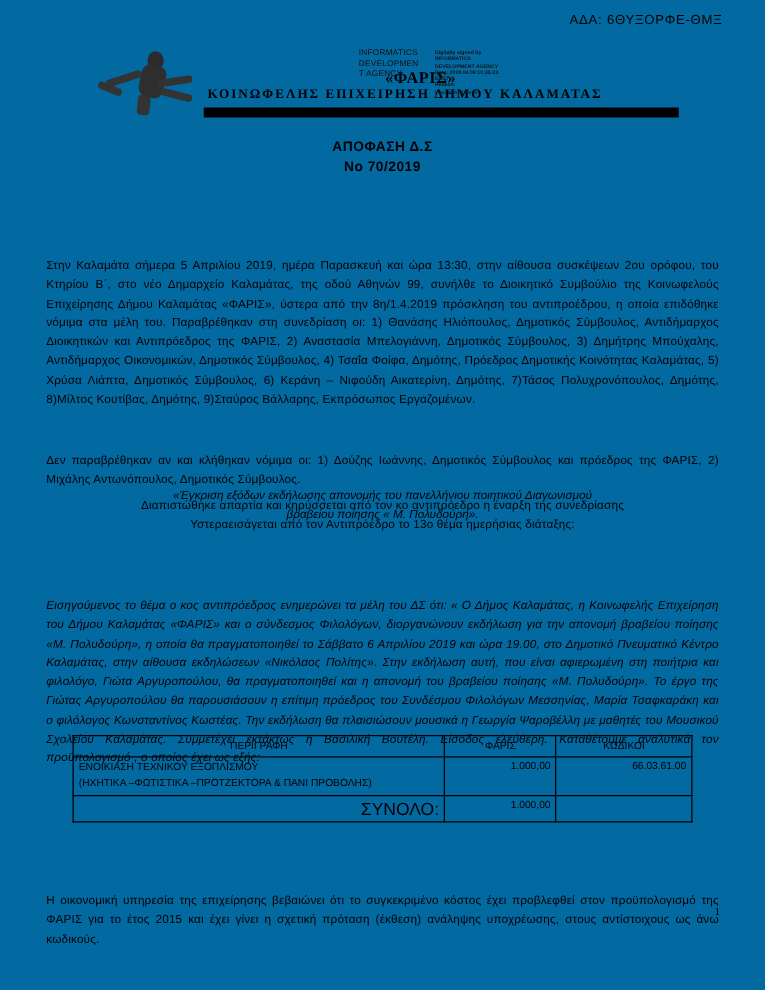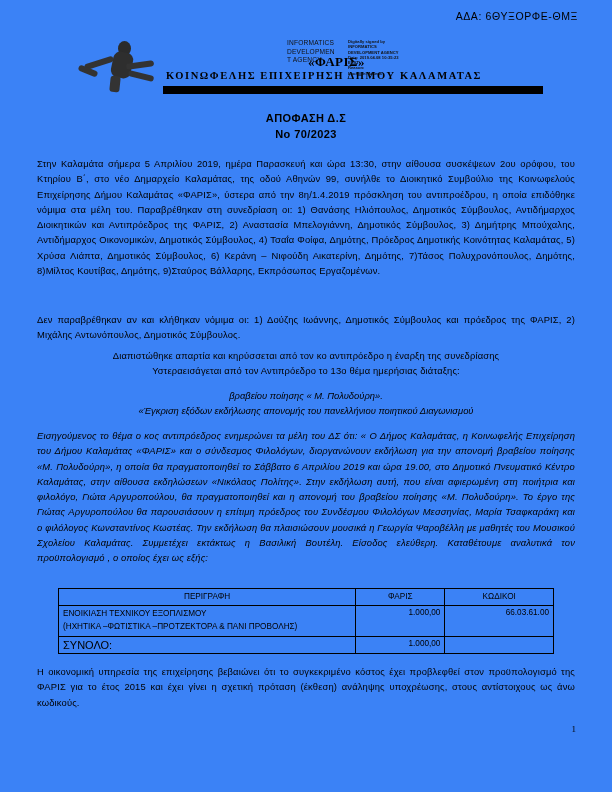--- a/index.html
+++ b/index.html
@@ -14,21 +14,21 @@
     font-family: "Liberation Sans", sans-serif;
     color: #000000;
     overflow: hidden;
   }
 
   .page {
     position: absolute;
     left: 0; top: 0;
     width: 612px;
     height: 792px;
-    background: #3b82f6;
+    background: #0369a1;
   }
 
   
   .ada-code {
     position: absolute;
     right: 34px;
     top: 10px;
     font-size: 10.5px;
     letter-spacing: 0.6px;
     white-space: nowrap;
@@ -182,20 +182,21 @@
 
   
   .body-block {
     position: absolute;
     left: 37px;
     width: 538px;
     font-size: 9.4px;
     line-height: 15.3px;
     text-align: justify;
     letter-spacing: 0.15px;
+    margin-top: 48px;
   }
   .body-block.noindent { text-align: center; }
 
   .p1 { top: 156px; }
   .p2 { top: 312px; }
   .p3 { top: 348px; }
   .quote {
     position: absolute;
     left: 70px;
     width: 472px;
@@ -242,22 +243,23 @@
     text-align: right;
     vertical-align: bottom;
     font-size: 8.2px;
   }
   .cell-code {
     text-align: right;
     vertical-align: bottom;
     font-size: 8.2px;
   }
   .cell-total-label {
-    font-weight: bold;
-    font-size: 11px;
+    text-align: right;
+    font-weight: bold;
+    font-size: 14px;
   }
   .cell-total-value {
     text-align: right;
     font-weight: bold;
     font-size: 8.2px;
   }
   .cell-empty { }
 
   
   .page-number {
@@ -305,34 +307,34 @@
         <div>DEVELOPMENT AGENCY</div>
         <div>Date: 2019.04.08 10:35:23</div>
         <div>EEST</div>
         <div>Reason:</div>
         <div>Location: Athens</div>
       </div>
     </div>
   </div>
 
   <div class="doc-title">ΑΠΟΦΑΣΗ Δ.Σ</div>
-  <div class="doc-number">Νο 70/2023</div>
+  <div class="doc-number">Νο 70/2019</div>
 
   <div class="body-block p1">Στην Καλαμάτα σήμερα 5 Απριλίου 2019, ημέρα Παρασκευή και ώρα 13:30, στην αίθουσα συσκέψεων 2ου ορόφου, του Κτηρίου Β΄, στο νέο Δημαρχείο Καλαμάτας, της οδού Αθηνών 99, συνήλθε το Διοικητικό Συμβούλιο της Κοινωφελούς Επιχείρησης Δήμου Καλαμάτας «ΦΑΡΙΣ», ύστερα από την 8η/1.4.2019 πρόσκληση του αντιπροέδρου, η οποία επιδόθηκε νόμιμα στα μέλη του. Παραβρέθηκαν στη συνεδρίαση οι: 1) Θανάσης Ηλιόπουλος, Δημοτικός Σύμβουλος, Αντιδήμαρχος Διοικητικών και Αντιπρόεδρος της ΦΑΡΙΣ, 2) Αναστασία Μπελογιάννη, Δημοτικός Σύμβουλος, 3) Δημήτρης Μπούχαλης, Αντιδήμαρχος Οικονομικών, Δημοτικός Σύμβουλος, 4) Τσαΐα Φοίφα, Δημότης, Πρόεδρος Δημοτικής Κοινότητας Καλαμάτας, 5) Χρύσα Λιάπτα, Δημοτικός Σύμβουλος, 6) Κεράνη – Νιφούδη Αικατερίνη, Δημότης, 7)Τάσος Πολυχρονόπουλος, Δημότης, 8)Μίλτος Κουτίβας, Δημότης, 9)Σταύρος Βάλλαρης, Εκπρόσωπος Εργαζομένων.</div>
 
   <div class="body-block p2">Δεν παραβρέθηκαν αν και κλήθηκαν νόμιμα οι: 1) Δούζης Ιωάννης, Δημοτικός Σύμβουλος και πρόεδρος της ΦΑΡΙΣ, 2) Μιχάλης Αντωνόπουλος, Δημοτικός Σύμβουλος.</div>
 
   <div class="body-block p3 noindent">
     <div>Διαπιστώθηκε απαρτία και κηρύσσεται από τον κο αντιπρόεδρο η έναρξη της συνεδρίασης</div>
     <div>Υστεραεισάγεται από τον Αντιπρόεδρο το 13ο θέμα ημερήσιας διάταξης:</div>
   </div>
 
   <div class="quote">
+    <div>«Έγκριση εξόδων εκδήλωσης απονομής του πανελλήνιου ποιητικού Διαγωνισμού</div>
     <div>βραβείου ποίησης  « Μ. Πολυδούρη».</div>
-    <div>«Έγκριση εξόδων εκδήλωσης απονομής του πανελλήνιου ποιητικού Διαγωνισμού</div>
   </div>
 
   <div class="body-block p4">Εισηγούμενος το θέμα ο κος αντιπρόεδρος ενημερώνει τα μέλη του ΔΣ ότι: « Ο Δήμος Καλαμάτας, η Κοινωφελής Επιχείρηση του Δήμου Καλαμάτας «ΦΑΡΙΣ» και ο σύνδεσμος Φιλολόγων, διοργανώνουν εκδήλωση για την απονομή βραβείου ποίησης «Μ. Πολυδούρη», η οποία θα πραγματοποιηθεί το Σάββατο 6 Απριλίου 2019 και ώρα 19.00, στο Δημοτικό Πνευματικό Κέντρο Καλαμάτας, στην αίθουσα εκδηλώσεων «Νικόλαος Πολίτης». Στην εκδήλωση αυτή, που είναι αφιερωμένη στη ποιήτρια και φιλολόγο, Γιώτα Αργυροπούλου, θα πραγματοποιηθεί και η απονομή του βραβείου ποίησης «Μ. Πολυδούρη». Το έργο της Γιώτας Αργυροπούλου θα παρουσιάσουν η επίτιμη πρόεδρος του Συνδέσμου Φιλολόγων Μεσσηνίας, Μαρία Τσαφκαράκη και ο φιλόλογος Κωνσταντίνος Κωστέας. Την εκδήλωση θα πλαισιώσουν μουσικά η Γεωργία Ψαροβέλλη με μαθητές του Μουσικού Σχολείου Καλαμάτας. Συμμετέχει εκτάκτως η Βασιλική Βουτέλη. Είσοδος ελεύθερη. Καταθέτουμε αναλυτικά τον προϋπολογισμό , ο οποίος έχει ως εξής:</div>
 
   <table class="cost-table">
     <thead>
       <tr>
         <th class="col-desc">ΠΕΡΙΓΡΑΦΗ</th>
         <th class="col-amount">ΦΑΡΙΣ</th>
         <th class="col-code">ΚΩΔΙΚΟΙ</th>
★ ★ ★ ★
# ASSIGNMENT
Reproduce the listing word for word and omit its pictures.

# RESPONSE TO THIS EXERCISE
--- a/index.html
+++ b/index.html
@@ -14,21 +14,21 @@
     font-family: "Liberation Sans", sans-serif;
     color: #000000;
     overflow: hidden;
   }
 
   .page {
     position: absolute;
     left: 0; top: 0;
     width: 612px;
     height: 792px;
-    background: #3b82f6;
+    background: #0369a1;
   }
 
   
   .ada-code {
     position: absolute;
     right: 34px;
     top: 10px;
     font-size: 10.5px;
     letter-spacing: 0.6px;
     white-space: nowrap;
@@ -182,20 +182,21 @@
 
   
   .body-block {
     position: absolute;
     left: 37px;
     width: 538px;
     font-size: 9.4px;
     line-height: 15.3px;
     text-align: justify;
     letter-spacing: 0.15px;
+    margin-top: 48px;
   }
   .body-block.noindent { text-align: center; }
 
   .p1 { top: 156px; }
   .p2 { top: 312px; }
   .p3 { top: 348px; }
   .quote {
     position: absolute;
     left: 70px;
     width: 472px;
@@ -242,22 +243,23 @@
     text-align: right;
     vertical-align: bottom;
     font-size: 8.2px;
   }
   .cell-code {
     text-align: right;
     vertical-align: bottom;
     font-size: 8.2px;
   }
   .cell-total-label {
-    font-weight: bold;
-    font-size: 11px;
+    text-align: right;
+    font-weight: bold;
+    font-size: 14px;
   }
   .cell-total-value {
     text-align: right;
     font-weight: bold;
     font-size: 8.2px;
   }
   .cell-empty { }
 
   
   .page-number {
@@ -305,34 +307,34 @@
         <div>DEVELOPMENT AGENCY</div>
         <div>Date: 2019.04.08 10:35:23</div>
         <div>EEST</div>
         <div>Reason:</div>
         <div>Location: Athens</div>
       </div>
     </div>
   </div>
 
   <div class="doc-title">ΑΠΟΦΑΣΗ Δ.Σ</div>
-  <div class="doc-number">Νο 70/2023</div>
+  <div class="doc-number">Νο 70/2019</div>
 
   <div class="body-block p1">Στην Καλαμάτα σήμερα 5 Απριλίου 2019, ημέρα Παρασκευή και ώρα 13:30, στην αίθουσα συσκέψεων 2ου ορόφου, του Κτηρίου Β΄, στο νέο Δημαρχείο Καλαμάτας, της οδού Αθηνών 99, συνήλθε το Διοικητικό Συμβούλιο της Κοινωφελούς Επιχείρησης Δήμου Καλαμάτας «ΦΑΡΙΣ», ύστερα από την 8η/1.4.2019 πρόσκληση του αντιπροέδρου, η οποία επιδόθηκε νόμιμα στα μέλη του. Παραβρέθηκαν στη συνεδρίαση οι: 1) Θανάσης Ηλιόπουλος, Δημοτικός Σύμβουλος, Αντιδήμαρχος Διοικητικών και Αντιπρόεδρος της ΦΑΡΙΣ, 2) Αναστασία Μπελογιάννη, Δημοτικός Σύμβουλος, 3) Δημήτρης Μπούχαλης, Αντιδήμαρχος Οικονομικών, Δημοτικός Σύμβουλος, 4) Τσαΐα Φοίφα, Δημότης, Πρόεδρος Δημοτικής Κοινότητας Καλαμάτας, 5) Χρύσα Λιάπτα, Δημοτικός Σύμβουλος, 6) Κεράνη – Νιφούδη Αικατερίνη, Δημότης, 7)Τάσος Πολυχρονόπουλος, Δημότης, 8)Μίλτος Κουτίβας, Δημότης, 9)Σταύρος Βάλλαρης, Εκπρόσωπος Εργαζομένων.</div>
 
   <div class="body-block p2">Δεν παραβρέθηκαν αν και κλήθηκαν νόμιμα οι: 1) Δούζης Ιωάννης, Δημοτικός Σύμβουλος και πρόεδρος της ΦΑΡΙΣ, 2) Μιχάλης Αντωνόπουλος, Δημοτικός Σύμβουλος.</div>
 
   <div class="body-block p3 noindent">
     <div>Διαπιστώθηκε απαρτία και κηρύσσεται από τον κο αντιπρόεδρο η έναρξη της συνεδρίασης</div>
     <div>Υστεραεισάγεται από τον Αντιπρόεδρο το 13ο θέμα ημερήσιας διάταξης:</div>
   </div>
 
   <div class="quote">
+    <div>«Έγκριση εξόδων εκδήλωσης απονομής του πανελλήνιου ποιητικού Διαγωνισμού</div>
     <div>βραβείου ποίησης  « Μ. Πολυδούρη».</div>
-    <div>«Έγκριση εξόδων εκδήλωσης απονομής του πανελλήνιου ποιητικού Διαγωνισμού</div>
   </div>
 
   <div class="body-block p4">Εισηγούμενος το θέμα ο κος αντιπρόεδρος ενημερώνει τα μέλη του ΔΣ ότι: « Ο Δήμος Καλαμάτας, η Κοινωφελής Επιχείρηση του Δήμου Καλαμάτας «ΦΑΡΙΣ» και ο σύνδεσμος Φιλολόγων, διοργανώνουν εκδήλωση για την απονομή βραβείου ποίησης «Μ. Πολυδούρη», η οποία θα πραγματοποιηθεί το Σάββατο 6 Απριλίου 2019 και ώρα 19.00, στο Δημοτικό Πνευματικό Κέντρο Καλαμάτας, στην αίθουσα εκδηλώσεων «Νικόλαος Πολίτης». Στην εκδήλωση αυτή, που είναι αφιερωμένη στη ποιήτρια και φιλολόγο, Γιώτα Αργυροπούλου, θα πραγματοποιηθεί και η απονομή του βραβείου ποίησης «Μ. Πολυδούρη». Το έργο της Γιώτας Αργυροπούλου θα παρουσιάσουν η επίτιμη πρόεδρος του Συνδέσμου Φιλολόγων Μεσσηνίας, Μαρία Τσαφκαράκη και ο φιλόλογος Κωνσταντίνος Κωστέας. Την εκδήλωση θα πλαισιώσουν μουσικά η Γεωργία Ψαροβέλλη με μαθητές του Μουσικού Σχολείου Καλαμάτας. Συμμετέχει εκτάκτως η Βασιλική Βουτέλη. Είσοδος ελεύθερη. Καταθέτουμε αναλυτικά τον προϋπολογισμό , ο οποίος έχει ως εξής:</div>
 
   <table class="cost-table">
     <thead>
       <tr>
         <th class="col-desc">ΠΕΡΙΓΡΑΦΗ</th>
         <th class="col-amount">ΦΑΡΙΣ</th>
         <th class="col-code">ΚΩΔΙΚΟΙ</th>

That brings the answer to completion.